A: Our bodies shiver to warm up and sweat to cool off without any conscious control. This temperature regulation occurs in the hypothalamus, a small region of your brain that helps your brain communicate with hormone-release cells throughout your body and acts as a thermostat to keep your body temperature within close range of 98 degrees Farenheight. While it’s only a small percentage of your total body size, your brain is a metabolic hotspot, burning through 20% of the calories you consume each day. And thinking, just like when exercising, can produce a spike in heat. Your brain needs to shed all the extra heat and it does so through circulating blood with cooler, oxygenated blood from the lungs.
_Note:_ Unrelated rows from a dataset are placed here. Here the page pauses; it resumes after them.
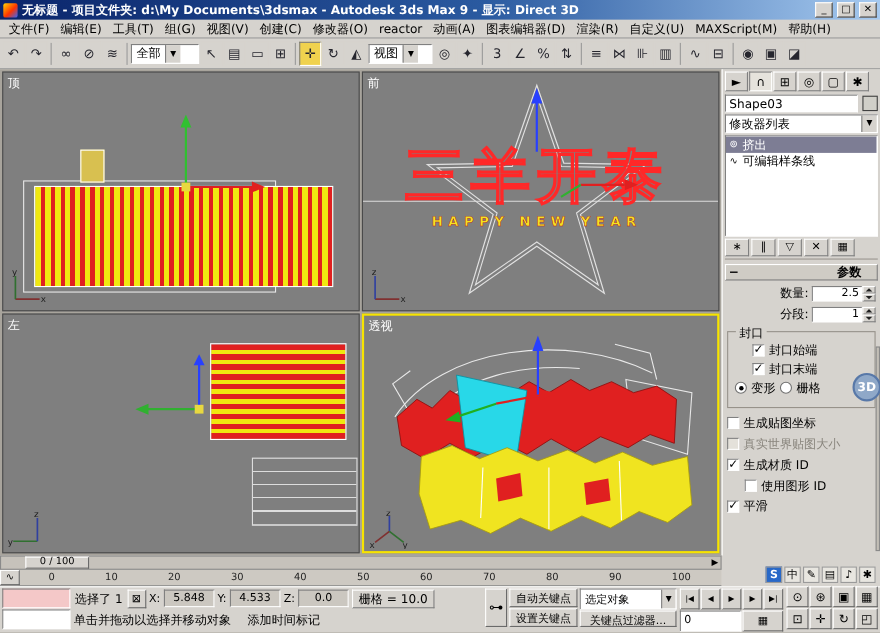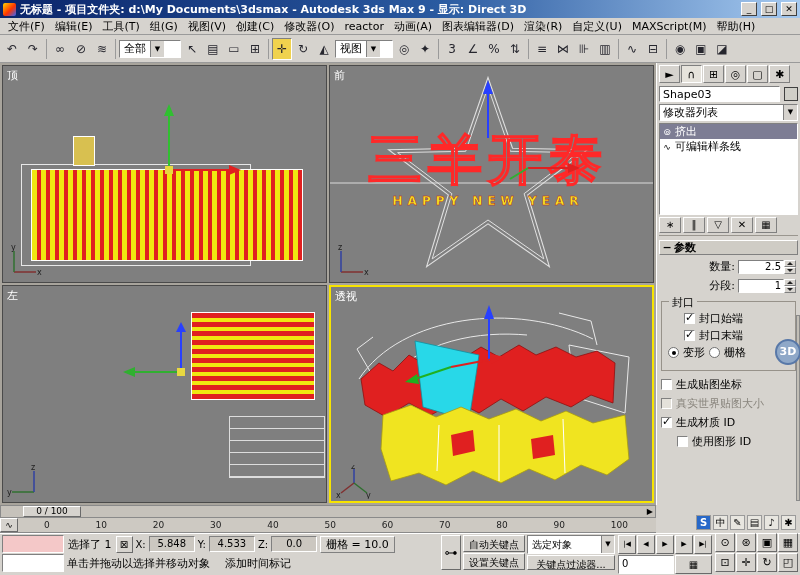--- a/index.html
+++ b/index.html
@@ -55,21 +55,21 @@
 .modlist .ml-text{flex:1;padding-left:3px;}
 .modlist .arrow{width:14px;height:15px;background:#d6d3ce;border-left:1px solid #808080;font-size:7px;text-align:center;line-height:15px;}
 .stack{height:92px;background:#fff;border:1px solid;border-color:#808080 #fff #fff #808080;font-size:11px;overflow:hidden;}
 .stack-item{display:flex;align-items:center;height:15px;padding-left:2px;gap:3px;}
 .stack-item.selected{background:#7d7d94;color:#fff;}
 .stack-icon{font-size:9px;width:10px;text-align:center;}
 .stack-tools{display:flex;gap:2px;padding:2px 0;border-bottom:1px solid #9a968f;}
 .sbtn{width:22px;height:16px;font-size:10px;line-height:14px;text-align:center;background:#d6d3ce;border:1px solid;border-color:#fff #808080 #808080 #fff;}
 .rollout-hd{height:15px;background:#cfccc5;border:1px solid;border-color:#fff #808080 #808080 #fff;display:flex;align-items:center;margin-top:4px;}
 .rollout-hd .minus{width:14px;text-align:center;font-weight:bold;font-size:11px;}
-.rollout-hd .rtitle{flex:1;text-align:left;font-size:11px;font-weight:bold;padding-right:14px;}
+.rollout-hd .rtitle{flex:1;text-align:right;font-size:11px;font-weight:bold;padding-right:14px;}
 .param-row{display:flex;align-items:center;justify-content:flex-end;gap:3px;margin:4px 2px 0;}
 .param-label{font-size:11px;}
 .spinner{display:flex;align-items:center;}
 .spin-field{width:46px;height:14px;background:#fff;border:1px solid;border-color:#808080 #fff #fff #808080;font-size:10px;text-align:right;padding-right:2px;line-height:12px;}
 .spin-btns{display:flex;flex-direction:column;gap:0;}
 .spin-up,.spin-down{width:12px;height:7px;background:#d6d3ce;border:1px solid;border-color:#fff #808080 #808080 #fff;position:relative;}
 .spin-up::after{content:"";position:absolute;left:2px;top:1px;border-left:3px solid transparent;border-right:3px solid transparent;border-bottom:3px solid #202020;}
 .spin-down::after{content:"";position:absolute;left:2px;top:1px;border-left:3px solid transparent;border-right:3px solid transparent;border-top:3px solid #202020;}
 .group{border:1px solid #97928a;margin:8px 2px 4px;padding:7px 4px 8px;position:relative;}
 .group-title{position:absolute;top:-7px;left:7px;background:#d6d3ce;padding:0 3px;font-size:11px;}
@@ -384,20 +384,24 @@
         <span class="dis">真实世界贴图大小</span>
       </div>
       <div class="cb-row">
         <span class="cb checked"></span>
         <span>生成材质 ID</span>
       </div>
       <div class="cb-row indent">
         <span class="cb"></span>
         <span>使用图形 ID</span>
       </div>
+      <div class="cb-row">
+        <span class="cb checked"></span>
+        <span>平滑</span>
+      </div>
       <div class="panel-scroll"></div>
       <div class="badge-3d">3D</div>
     </div>
   </div>
 
   <div class="midstrip">
     <div class="left-time">
       <div class="timeslider">
         <div class="ts-handle">0 / 100</div>
         <div class="ts-end">▶</div>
If your body temperature is high due to exercise, infection, or external weather conditions, your brain may not be able to cool itself as well. But what happens in a too-warm brain? Excessive or prolonged heat can cause neurons to malfunction, producing seizures and even death. But smaller increases in brain temperature (mild hyperthermia) may affect the brain by changing how proteins fold and function, and thus how neurons communicate with each other. Not all proteins are affected equally and it seems that some key proteins that are important for cell function are particularly vulnerable to heat. Why would some of your most important proteins be heat-sensitive? Well, it seems these proteins are generally very flexible and the ability to change confirmation is crucial to their important function in cells. Unfortunately, this also makes them very sensitive to heat-induced changes in confirmation. Behavioral studies indicate body temperatures around 101 degrees fahrenheit can impair memory. However, some of these effects can be mitigated by providing water, suggesting dehydration may contribute to the thinking issues we experience with heat.